Professor Ralph said embedding cultural safety in the guideline was fundamental to the uptake of this evidence-based care.
“People need to feel like the clinic is a welcoming place and that they want to go there,” said Professor Ralph, noting that some ARF symptoms can seem trivial. “It’s a sore throat or a skin sore that represent strep infection and trigger the rheumatic fever, so Aboriginal families need to be strongly encouraged to go to the clinic with those conditions, and they have to feel that they are welcomed in a culturally safe space.”
The Endgame Strategy was launched in late September by federal Health Minister Greg Hunt.
Speaking at the launch, Ms Pat Turner, CEO of NACCHO, said: “We have prioritised RHD, not because this disease is a simple fix, but because it is hard. Because it spans from housing to clinics to open heart surgery. It exemplifies the gaps in prevention in the health system and in outcomes.
“We are focusing on this because the only possible solution is a comprehensive, Indigenous-led primary care-based strategy of both prevention and treatment. In pursuing this goal, we have an opportunity to work together, collaboratively, in new ways. We believe in that way of working and – with your help – we believe that it can end RHD.”
Dr Wyber said previous approaches had sought to tackle RHD through a traditional biomedical lens focusing on the causal pathway of the disease.

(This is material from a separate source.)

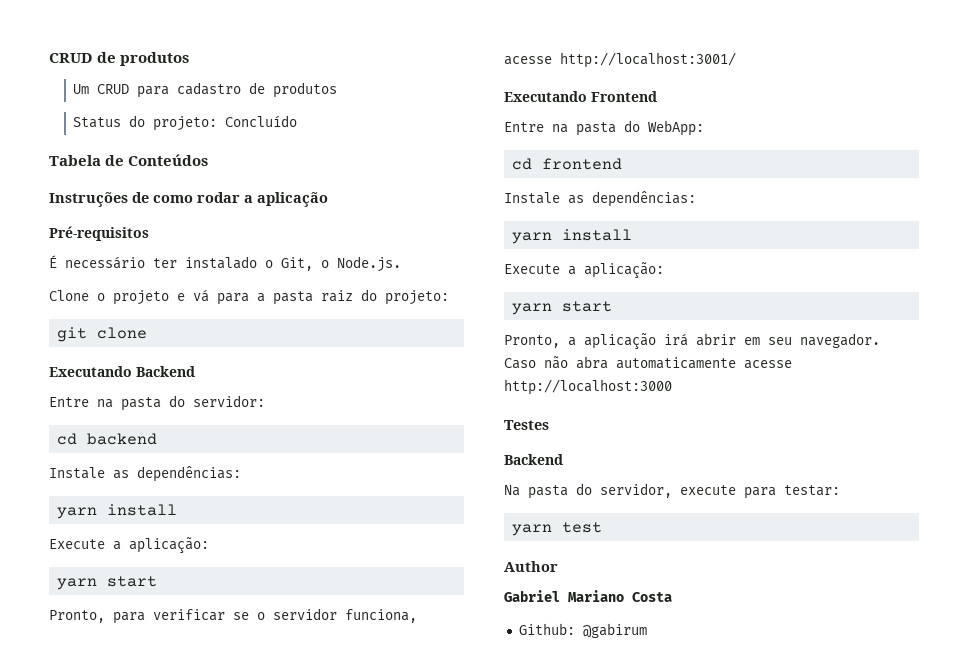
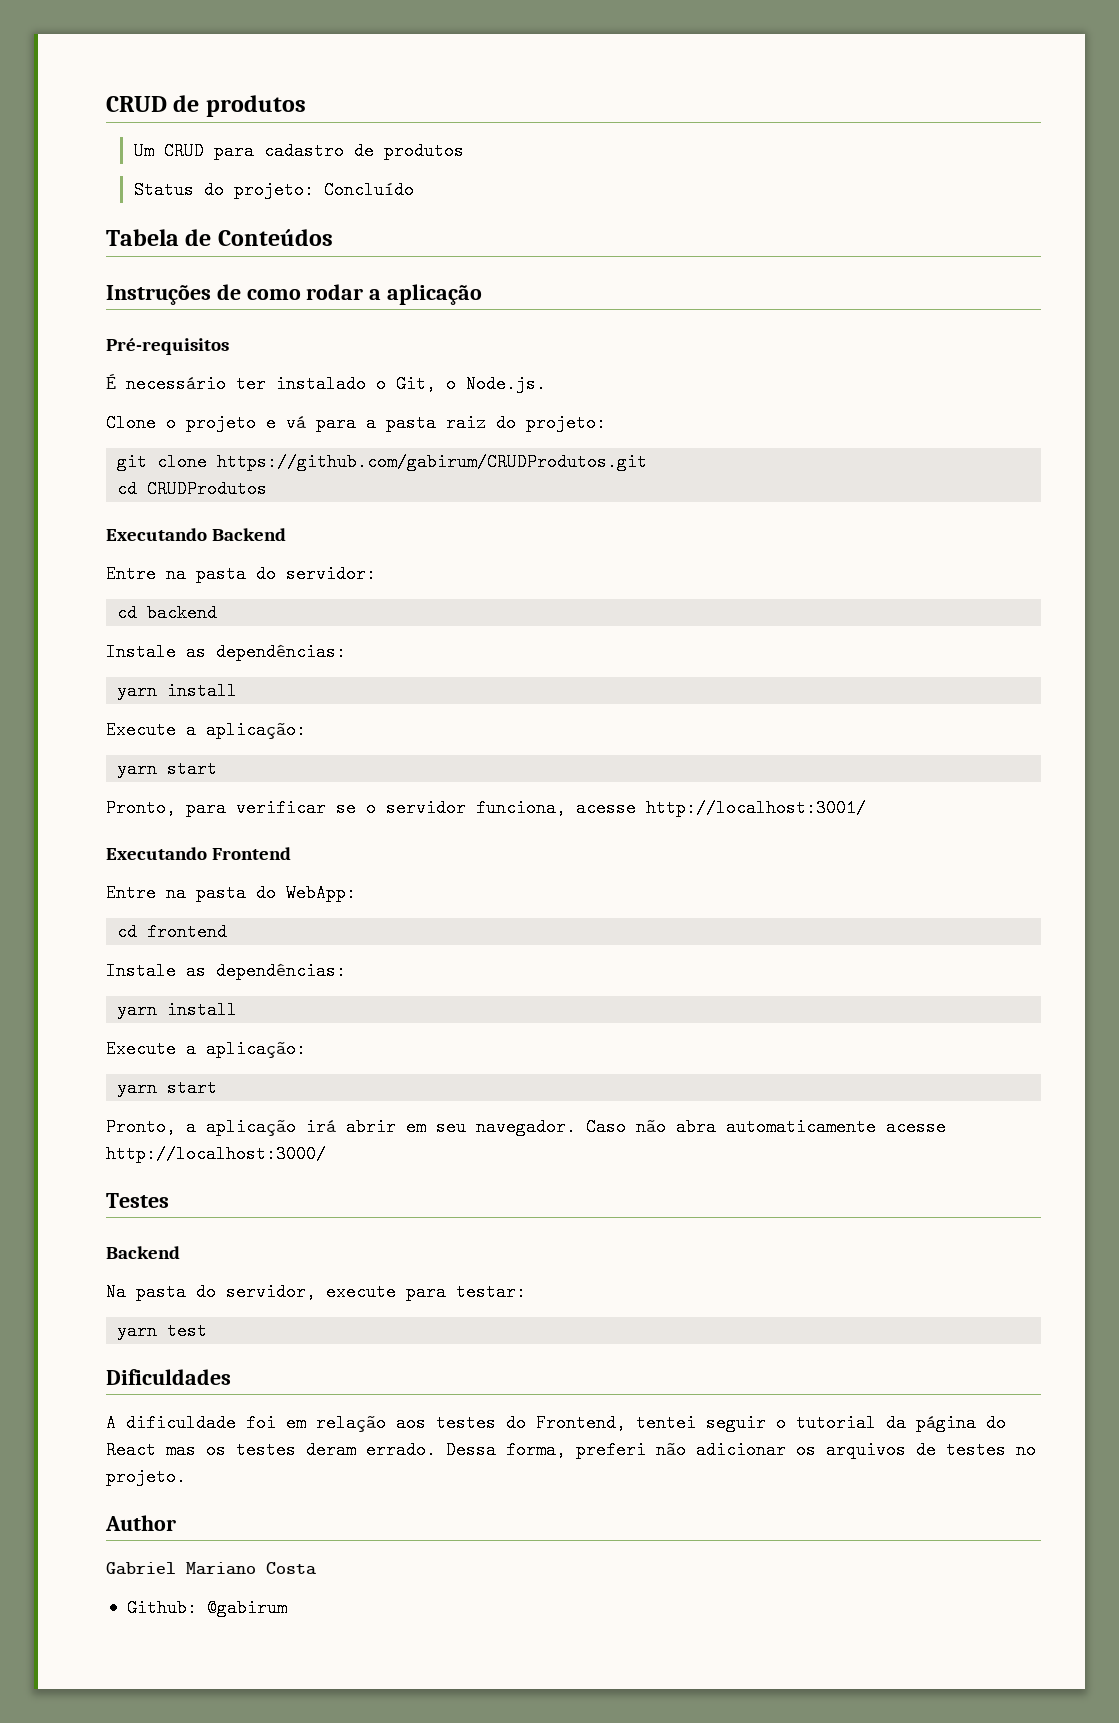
(148, 333) none -> [217,453,648,471] [117,480,268,498] https://github.com/gabirum/CRUDProdutos.git // cd CRUDProdutos
[504,379,672,395] http://localhost:3000 -> [106,1145,326,1163] http://localhost:3000/
(603, 527) none -> [106,1369,231,1385] [106,1414,1006,1432] [106,1441,1036,1459] [106,1468,186,1486] // Dificuldades // A dificuldade foi em relação aos testes do Frontend, tentei seguir o tutorial da página do React mas os testes deram errado. Dessa forma, preferi não adicionar os arquivos de testes no projeto.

“Over the past few years, what has become increasingly clear is that that’s really just business as usual,” she said. “What we need to change outcomes from RHD is a much more comprehensive way of working.”
Dr Wyber said the funding model to eliminate RHD was complicated due to the involvement of social determinants of health, such as housing.
“We know that addressing crowded housing in remote Aboriginal and Torres Strait Islander communities is critical, but we also know that doing that will have a significant impact on a whole range of disease endpoints,” she said, noting that funding to improve housing could be tallied against other health goals.
“We are asking for a commitment from the Commonwealth to continue the current level of funding but also to increase resourcing with new money to support this more comprehensive approach outlined in the RHD Endgame Strategy. We know that this is critical to ending the disease by 2031 which the Commonwealth has committed to in their national long term health plan.”